AVAILABLE DATA –
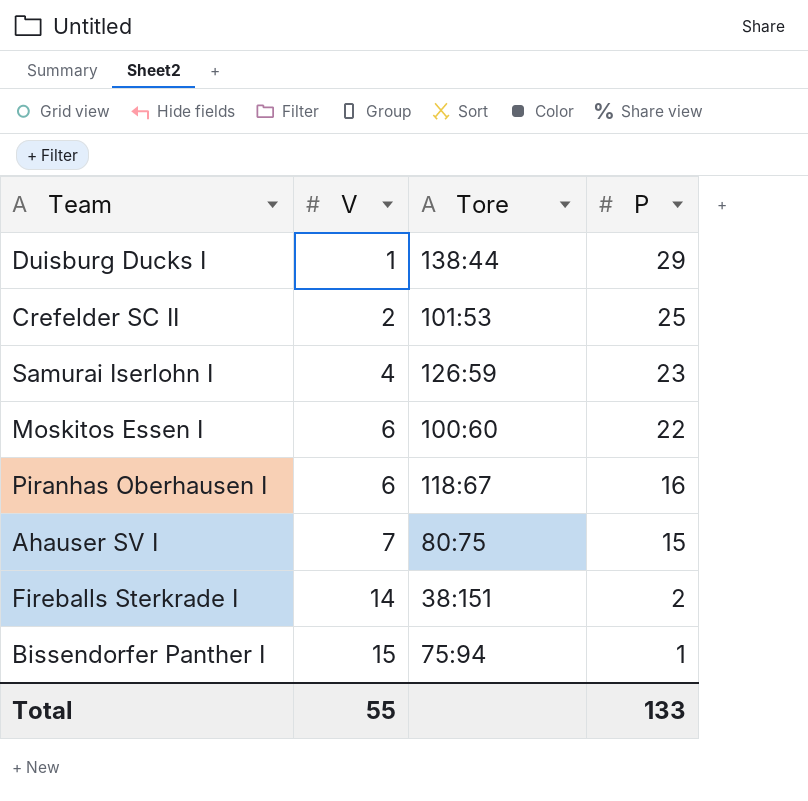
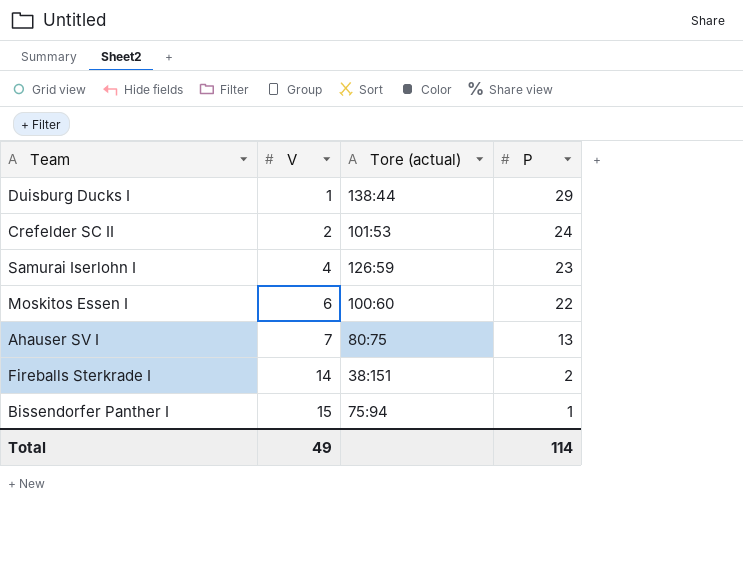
column name: Tore -> Tore (actual)
row Piranhas Oberhausen I: 6 | 118:67 | 16 -> none
Crefelder SC II | P: 25 -> 24
Ahauser SV I | P: 15 -> 13
Total | V: 55 -> 49
Total | P: 133 -> 114

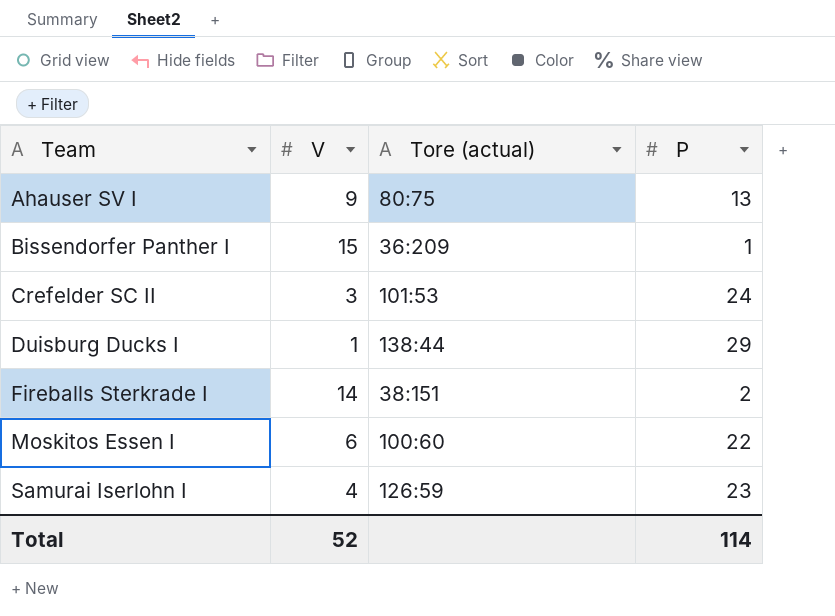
row order: V ascending -> Team ascending
Ahauser SV I | V: 7 -> 9
Bissendorfer Panther I | Tore (actual): 75:94 -> 36:209
Crefelder SC II | V: 2 -> 3
Total | V: 49 -> 52

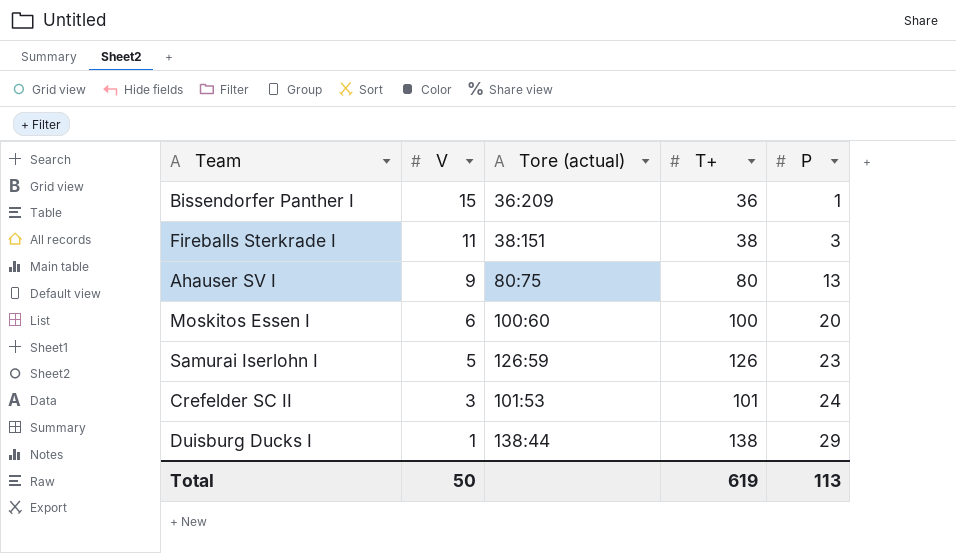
row order: Team ascending -> V descending
column T+ | position: none -> 4
Fireballs Sterkrade I | V: 14 -> 11
Fireballs Sterkrade I | P: 2 -> 3
Moskitos Essen I | P: 22 -> 20
Samurai Iserlohn I | V: 4 -> 5
Total | V: 52 -> 50
Total | P: 114 -> 113

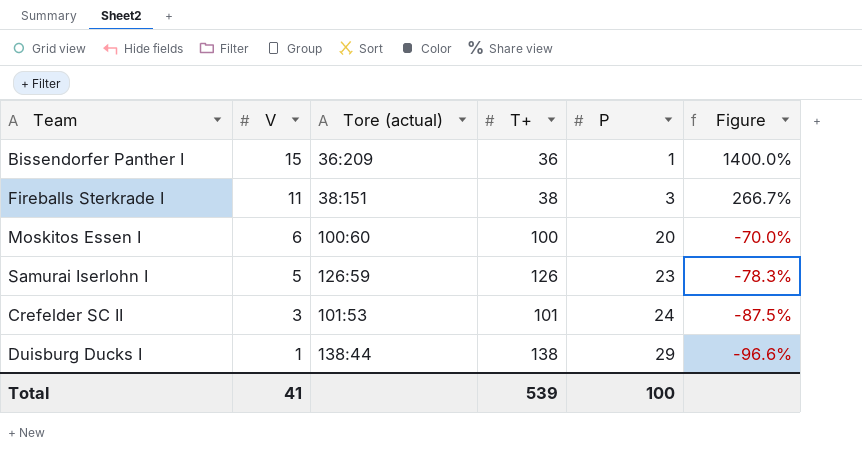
column Figure | formula: none -> ([V] - [P]) / [P]
row Ahauser SV I: 9 | 80:75 | 80 | 13 -> none
Total | V: 50 -> 41
Total | T+: 619 -> 539
Total | P: 113 -> 100

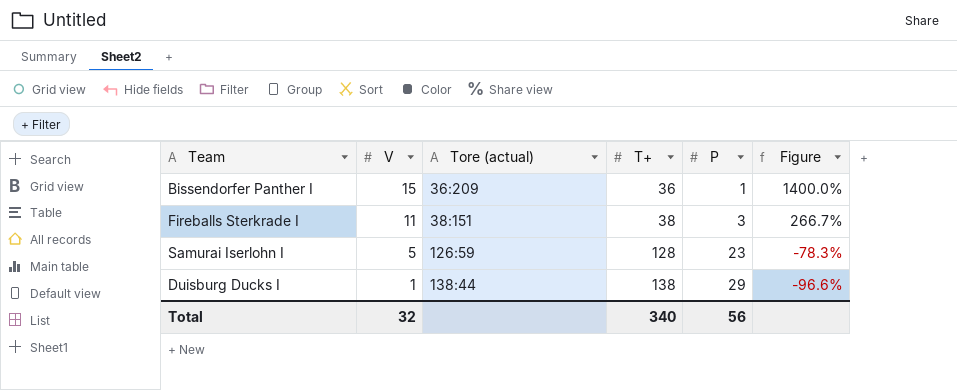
row Moskitos Essen I: 6 | 100:60 | 100 | 20 | -70.0% -> none
row Crefelder SC II: 3 | 101:53 | 101 | 24 | -87.5% -> none
Samurai Iserlohn I | T+: 126 -> 128
Total | V: 41 -> 32
Total | T+: 539 -> 340
Total | P: 100 -> 56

WORK TASK – Output exactly the lines of the listing above that start with the one holding "Bissendorfer Panther I" and go on through the one holding "row Crefelder SC"; leave the pictures out.

OUTPUT FOR THIS EXERCISE –
Bissendorfer Panther I | Tore (actual): 75:94 -> 36:209
Crefelder SC II | V: 2 -> 3
Total | V: 49 -> 52

row order: Team ascending -> V descending
column T+ | position: none -> 4
Fireballs Sterkrade I | V: 14 -> 11
Fireballs Sterkrade I | P: 2 -> 3
Moskitos Essen I | P: 22 -> 20
Samurai Iserlohn I | V: 4 -> 5
Total | V: 52 -> 50
Total | P: 114 -> 113

column Figure | formula: none -> ([V] - [P]) / [P]
row Ahauser SV I: 9 | 80:75 | 80 | 13 -> none
Total | V: 50 -> 41
Total | T+: 619 -> 539
Total | P: 113 -> 100

row Moskitos Essen I: 6 | 100:60 | 100 | 20 | -70.0% -> none
row Crefelder SC II: 3 | 101:53 | 101 | 24 | -87.5% -> none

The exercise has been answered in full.